Les infidèles (2012)
Durata 109′
Regia Jean Dujardin & Gilles Lellouche, Emmanuelle Bercot, Fred Cavayè, Alexandre Courtès, Michel Hazanavicius, Eric Lartigau
Sceneggiatura Jean Dujardin, Gilles Lellouche, Stephane Joly, Philippe Caveriviere & Nicolas Bedos
Idea Originale Jean Dujardin
Montaggio Julien Leloup, Anny Danche, Benjamin Weil, Michel Hazanavicius
Fotografia Guillaume Schiffman
Musiche Evgueni & Sacha Galperine
Produttori JD Prod, Jean Dujardin, Black Dynamite Films, Guillaume Lacroix, Eric Hannezo
Interpreti Jean Dujardin, Gilles Lelouche, Guillaume Canet, Sandrine Kiberlain, Alexandra Lamy, Isabelle Nanty, Mahilda May, Gèraldine Nakache, Aina Clotet, Lionel Abelanski, Manu Payet, Clara Ponsot.
« Ci dicono spesso che siamo bankable, che garantiamo il successo, che almeno questo serva a riuscire a realizzare un film! Se non fossimo quello che siamo nel nostro mestiere, probabilmente sarebbe stato tutto molto più complicato. Che gioia poter far parte di un progetto dall’inizio alla fine, assumendoci la responsabilità di ogni aspetto, del nostro buon gusto come del nostro cattivo gusto! ». Jean Dujardin ha ragione: Gli infedeli è un film di squadra, quasi di banda.

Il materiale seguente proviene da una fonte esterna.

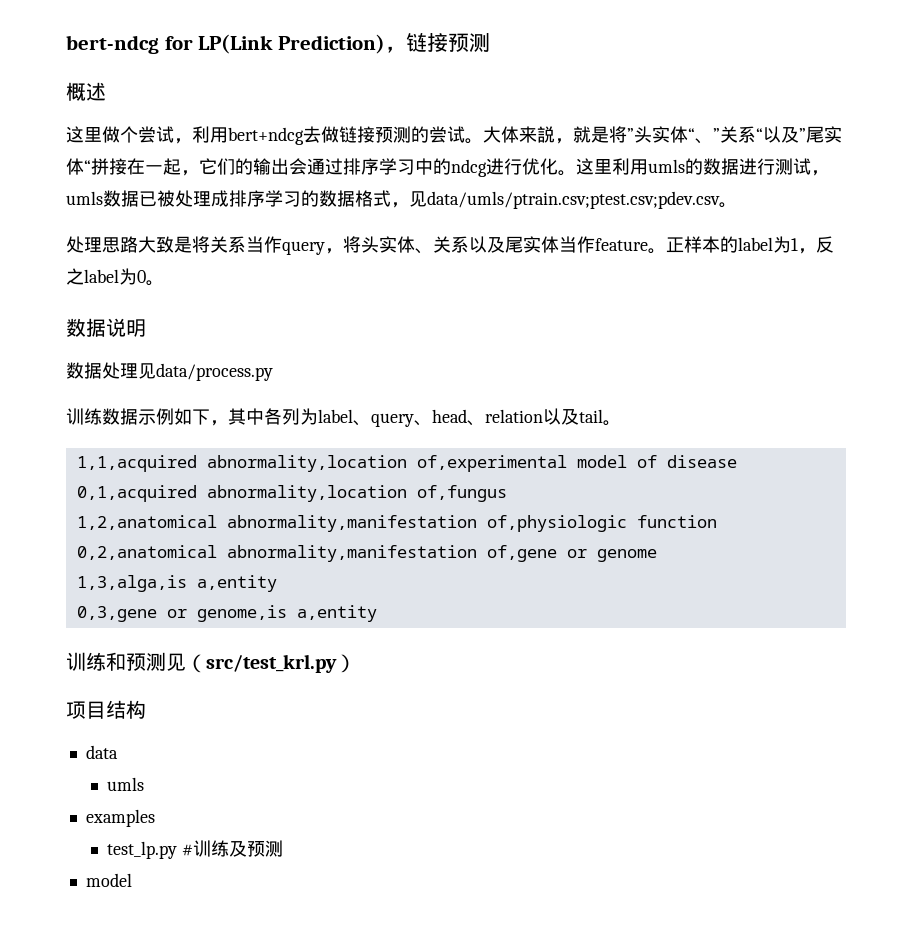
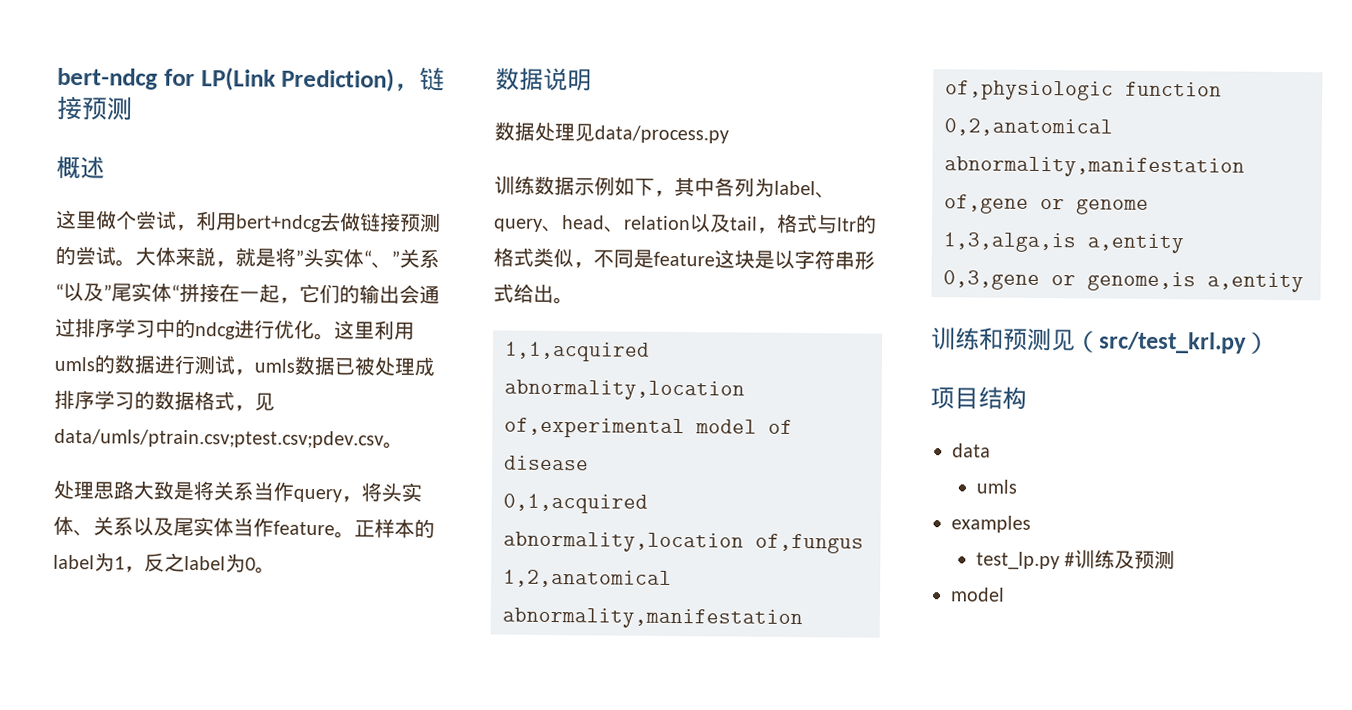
(603, 416) none -> [756,213,877,234] [493,247,875,270] [493,283,554,303] ，格式与ltr的格式类似，不同是feature这块是以字符串形式给出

Jean Dujardin e Gilles Lelouche appartengono alla stessa generazione, condividono gli stessi gusti e nutrono stima e rispetto reciproci; Jean aveva voglia di proporre un progetto che trattasse situazioni divertenti, un po’ irriverenti, affrontando il tema dell’infedeltà maschile con quella crudeltà tipica della commedia all’italiana anni ’60-’70. Ed ecco: il film è fatto. Gli infedeli è un patchwork di episodi che porta sullo schermo punti di vista diversissimi: i personaggi non si somigliano, né per età né per estrazione sociale; i toni vanno dall’umorismo grottesco alla riflessione più approfondita e l’interpretazione passa velocemente da un’analisi caricaturale a una più sincera. I due protagonisti, che si trasformano da un episodio all’altro – reinventandosi psicologicamente e fisicamente, hanno radunato intorno al progetto un esercito di artisti e professionisti che risplendono come garanzia di qualità.
Il film si apre con un Prologo – diretto da Fred Cavayè – che verrà poi richiamato nel finale con l’episodio Las Vegas – diretto dalla coppia Dujardin-Lelouche: questo basta a dare una sensazione di continuità all’interno dei vari segmenti. Gli episodi La coscienza sporca, La domanda e Lolita – diretti rispettivamente da Michel Hazanavicius, Emmanuelle Bercot e Eric Lartigau – ci restituiscono un’analisi più credibile e realista, perciò più amara e disarmante; mentre le pillole Bernard, Thibault, Simon e l’episodio Gli infedeli anonimi – diretti dal regista di videoclip Alexandre Courtès, che ha lavorato anche con i Daft Punk, gli Air e i White Sripes – costituiscono momenti di rottura, veri e propri sketch che sfiorano il grottesco e divertono proprio perché catapultano lo spettatore in un universo visivo esilarante. I diversi registi non si confondono, non si amalgamano: ognuno mantiene il suo stile pur partecipando al sentire comune; passiamo così da note leggere e spensierate a toni più cupi.
Il cast artistico è ineccepibile: attori creativi e competenti, dotati di grande esperienza e inclinazione al gioco, al trasformismo, alla proposta. Non a caso l’attenzione dei vari registi si è concentrata sul materiale umano, più che sulla messinscena. Dujardin e Lelouche – protagonisti di quasi tutti gli episodi – possiedono ottima tecnica e profonda intelligenza: se singolarmente funzionano – il primo ha portato a casa l’Oscar come Miglior Attore Protagonista per il film The artist di Michel Hazanavicius – insieme conquistano. Tra gli altri spiccano Guillaume Canet, Alexandra Lamy – moglie di Dujardin sullo schermo e nella vita – e Manu Payet, già apprezzato in Midnight in Paris di Woody Allen.
Certamente il ritratto che il film dipinge dell’universo maschile è raccapricciante: il film si salva, come afferma Fred Cavayè, «perché gli infedeli sono degli uomini che vengono derisi»; e se nell’arco dell’intera rappresentazione l’amore è screditato, umiliato, svalutato, nel finale – in un modo o nell’altro – sembra proprio che riesca a vincere.